O jurista Ives Gandra: para ele, ministro Gilmar Mendes atuou de acordo com as regras |
Do Consultor Jurídico:
Um juiz pode julgar com isenção um caso que envolve o pai da ex-mulher de um sobrinho de sua esposa — do qual ela foi madrinha no casamento em que o juiz a acompanhou? A opinião majoritária nas redes sociais é que sim, o julgador está impedido.
Mas não é o que pensam dez experientes profissionais ouvidos pela ConJur. Para quase todos, o descontentamento não é com a pretensa suspeição, mas com o fato de o ministro ter concedido Habeas Corpus quando o clamor público entende que o papel do juiz é condenar e não julgar.
“Esse tipo de arguição só ocorre quando existe a libertação de alguém da prisão ou quando a decisão é a favor da defesa”, afirma o presidente do Instituto de Defesa do Direito de Defesa (IDDD), Fabio Tofic Simantob. “Se a decisão for no sentido de prender ou condenar, ninguém entra nessa discussão”, diz Tofic, para quem está em curso “um movimento de perseguição a determinados juízes que é, na verdade, perseguição à defesa e contra os réus de forma geral”.
Para o conselheiro federal da OAB, Guilherme Batochio, não existe dúvida de que as hipóteses do artigo 254 do Código de Processo Penal são numerus clausus, ou seja, “não admitem interpretação extensiva”. A circunstância de o paciente do Habeas Corpus ser pai da ex-mulher do sobrinho da sua mulher, afirma Batochio, “não significa, necessariamente, que com ele tenha amizade íntima, que é uma das causas da suspeição”.
O professor Ives Gandra Martins declara-se amigo do ministro, com quem escreveu diversos livros nas últimas décadas. “Nem por isto ele deixou de indeferir pedidos meus, de acordo com sua consciência”, afirma. Declarar-se suspeito, diz o professor, “é decisão pessoal do magistrado, que dirá se pode ou não decidir aquela questão. Não há o que criticar, pois, na sua decisão, já que ele é absolutamente independente”.
Heleno Torres, professor titular de Direito Financeiro da Faculdade de Direito da USP, lembra que não só à luz do CPP, mas também do Código de Processo Civil (artigo 145) a questão se coloca de forma diversa do que pretende o procurador-geral da República, Rodrigo Janot. “Arguir suspeição exige provas. E não cabe transferir ônus de prova negativa a magistrado”, afirma ele, para quem a jurisprudência “está repleta de casos assemelhados”.

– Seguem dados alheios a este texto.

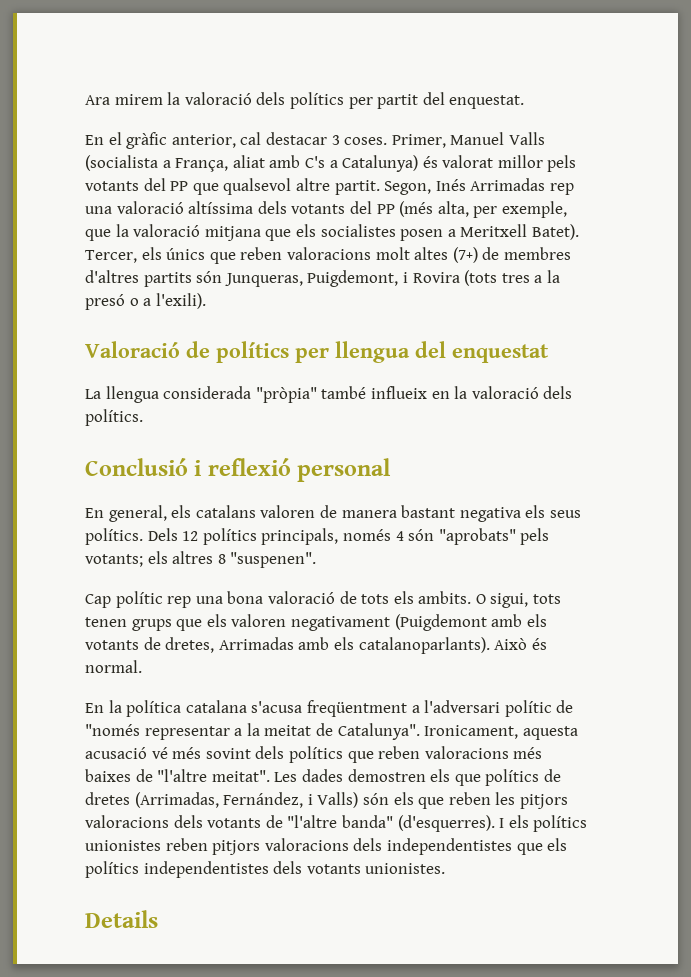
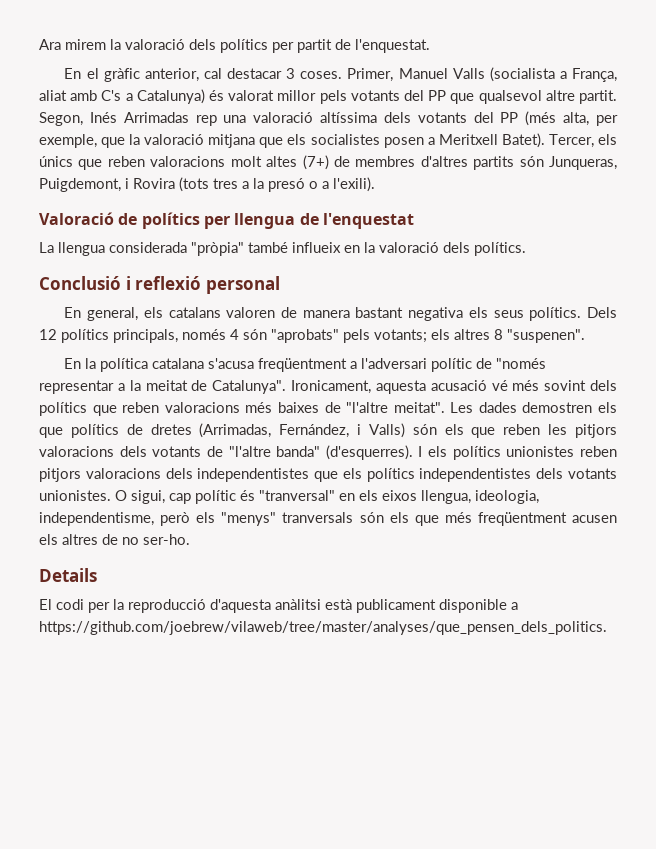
- Ara mirem la valoració dels polítics per partit del enquestat.
+ Ara mirem la valoració dels polítics per partit de l'enquestat.
- Valoració de polítics per llengua del enquestat
+ Valoració de polítics per llengua de l'enquestat
- Cap polític rep una bona valoració de tots els ambits. O sigui, tots tenen grups que els valoren negativament (Puigdemont amb els votants de dretes, Arrimadas amb els catalanoparlants). Això és normal.
- I els polítics unionistes reben pitjors valoracions dels independentistes que els polítics independentistes dels votants unionistes.
+ I els polítics unionistes reben pitjors valoracions dels independentistes que els polítics independentistes dels votants unionistes. O sigui, cap polític és "tranversal" en els eixos llengua, ideologia, independentisme, però els "menys" tranversals són els que més freqüentment acusen els altres de no ser-ho.
  Details
+ El codi per la reproducció d'aquesta anàlitsi està publicament disponible a https://github.com/joebrew/vilaweb/tree/master/analyses/que_pensen_dels_politics.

Para o professor de Direito Constitucional Marcus Vinícius Furtado Coêlho, “a livre convicção do magistrado é regra básica do estado de direito”. O ministro Gilmar Mendes, ressalta, “é reconhecido como um constitucionalista de relevo e ao decidir de acordo com a sua consciência, merece o respeito por parte de todos”. E repete: “suspeição é matéria de foro íntimo, ou seja é personalíssimo. As regras de impedimento estão expressas na lei e não podem ser alargadas”.
Paulo Guilherme Mendonça Lopes, do escritório Leite, Tosto e Barros, vai além: “A hipótese retratada, nem de longe, se enquadra dentre as hipóteses legais de suspeição ou impedimento do juiz e, na medida em que, num estado democrático de direito, estamos num governo em que prevalece o direito, e não a vontade dos homens, não há o que se falar no impedimento ou na suspeição do ministro Gilmar Mendes”. O mesmo entendimento é compartilhado pelo tributarista Raul Haidar.
Igor Mauler Santiago, do escritório Sacha Calmon acha risível a hipótese aventada. “Tem hora em que é melhor fechar os livros de Direito e recorrer ao humorismo”, afirma ele. “É como na música do Falcão: parente do amigo do soldado que morava em frente à casa do vereador.”
O conhecido criminalista Alberto Zacharias Toron diz com firmeza que “a decisão de soltar o paciente no pedido de Habeas Corpus é corretíssima. Não há o que questionar. Foi justa”. Problema de verdade, diz, é a existência de juízes que agem como tarados, o que, infelizmente, não dá impedimento”.
O civilista Eduardo Diamantino, na mesma linha afasta a hipótese do MPF. “O que está em causa, verdadeiramente, é que o ministro não compartilha do messianismo judicial que elevou o Ministério Público ao topo da hierarquia do sistema judiciário”.